Hi Fortune and a warm welcome to the forum, sorry to hear about your little girls diagnosis and you have to be here,we have a wonderful group of parents on this forum who im sure will be along soon and there far more eduacated in this and will be able to answer your queries, just be safe in the knowledge if you have any worries,fears or just need some general advice you are in the right place x.

This place here is also a great for parents http://www.childrenwithdiabetesuk.org/


----------



## Copepod (Nov 28, 2011)

Welcome Fortune

A bit of reassurance about feet. The problem can arise if diabetes leads to diabetic neuropathy, which means unusual sensations in nerves - sometimes pins and needles, sometime loss of sensation, so the person doesn't notice when they injure their foo, so an injury goes untreated and can lead to infection, ulcer etc. However, not everyone with diabetes gets neuropathy. 

So, while it's sensible to be careful with your little girl's feet, as you say, she's 4 years old, so of course she bashes her feet sometimes. As long as she goes "ouch" or cries, that's a good sign, as she is obviously feeling the knocks.


----------



## Northerner (Nov 28, 2011)

Hi Fortune, welcome to the forum  Very sorry to hear about your daughter's diagnosis, and the problems you are having getting hold of your healthcare team. We can't offer medical advice, but we can share our own experiences with you, so whatever happens you can be sure that someone here has experienced it as well and will be able to offer you some support.

You were absolutely right to give her something when she tested at 4.5 as there is always the possibility she would have dropped further - I would do the same as you if I woke to that level 

I would strongly recommend having a look in the Useful links thread - lots of links to helpful sites and reading material. I would particularly recommend getting hold of a copy of  Type 1 Diabetes in Children, Adolescents and Young Adults by Ragnar Hanas which will cover everything about Type 1 in a very accessible form - it might answer questions that you want to ask your DSN, or give you ideas of things you want to know more about.
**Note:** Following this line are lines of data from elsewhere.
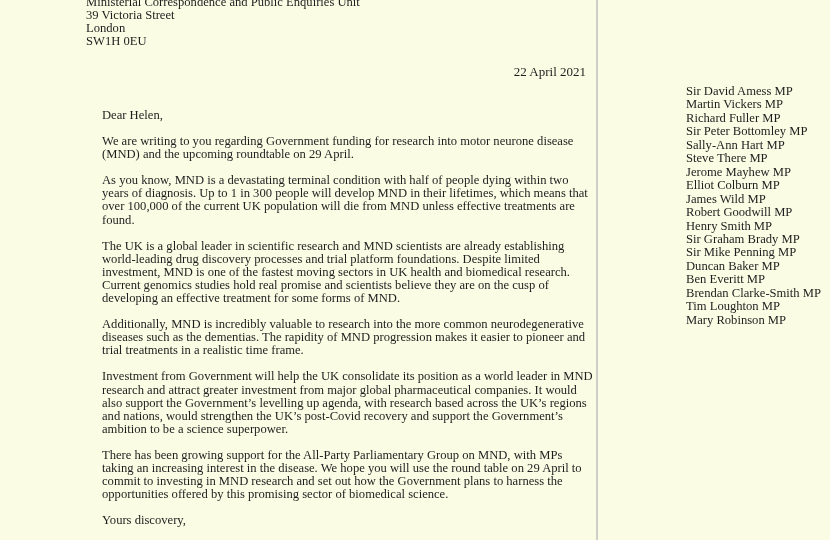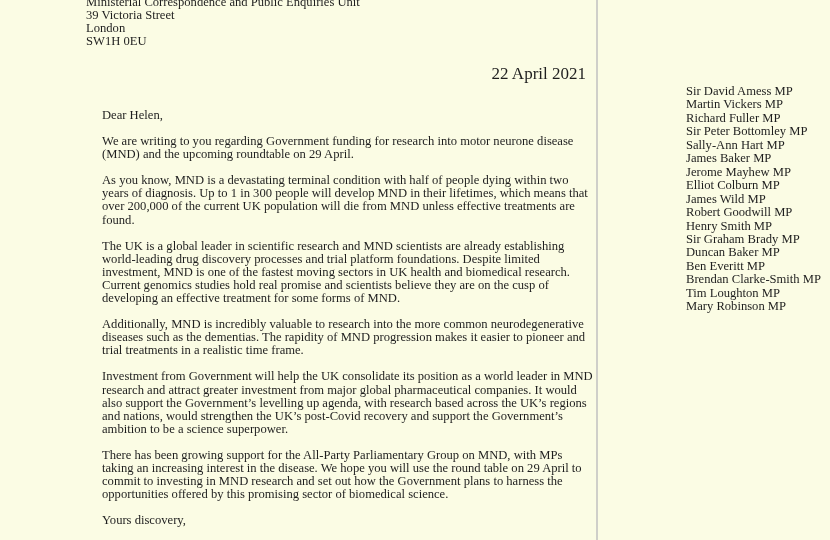"22 April 2021" .letter-date { font-size: 17px -> 13px }
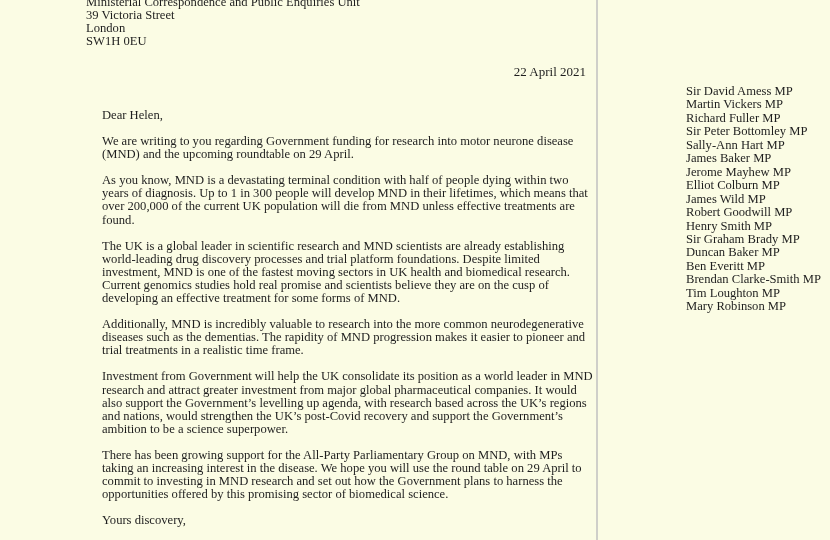"James Baker MP" div { text: James Baker -> Steve There }
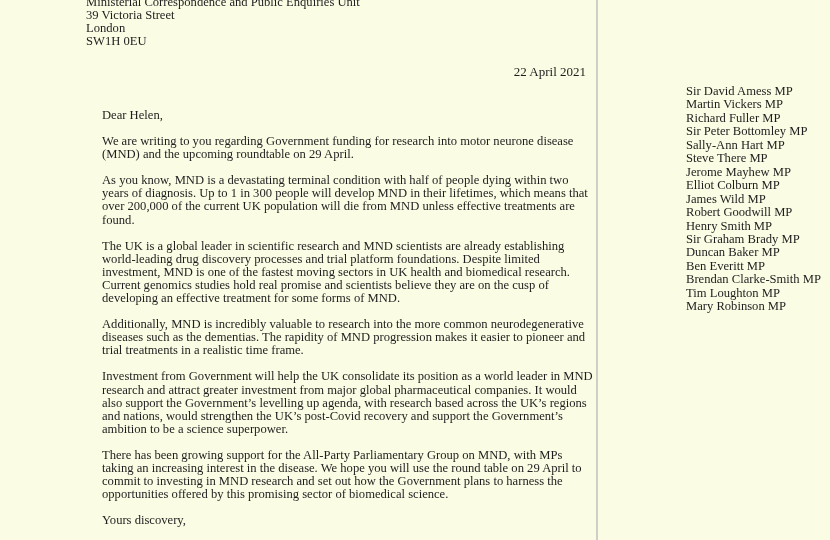"As you know, MND is" p { text: 200,000 -> 100,000 }
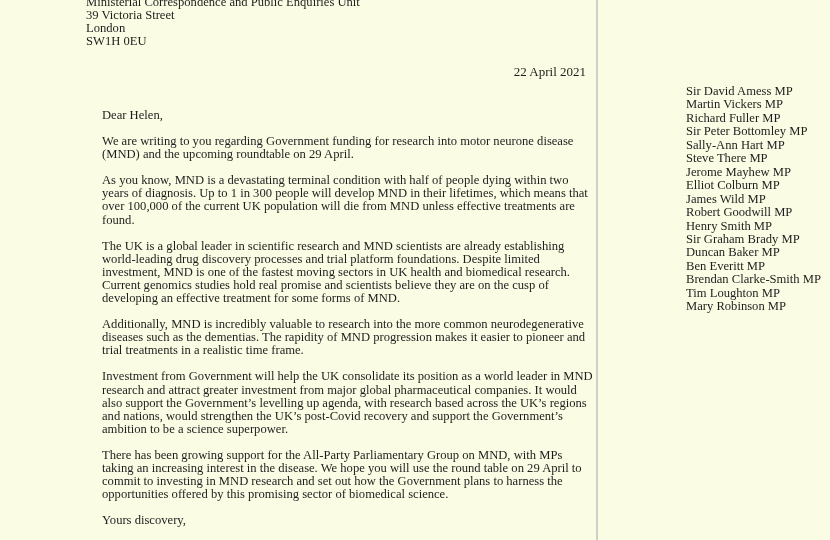"Sir Mike Penning MP" div { html: none -> <div>Sir Mike Penning MP</div> }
As for knocking her feet, this is less of a problem in one so young. The main thing to watch out for is if she gets a cut or an infection that does not appear to be healing. Check her feet over each day and if there is anything that worries you then seek help. The problem is that if blood sugar levels run high for a while then infections can be more difficult to clear, but as I say the main dangers in this area are for people who have had diabetes a long time and may have lost feeling due to many years of high BG levels and therefore don't notice when they have a wound or infection.

You may also be interested in joining Children with Diabetes, which has hundreds of parents of Type 1 children and will offer you wonderful support as you learn.  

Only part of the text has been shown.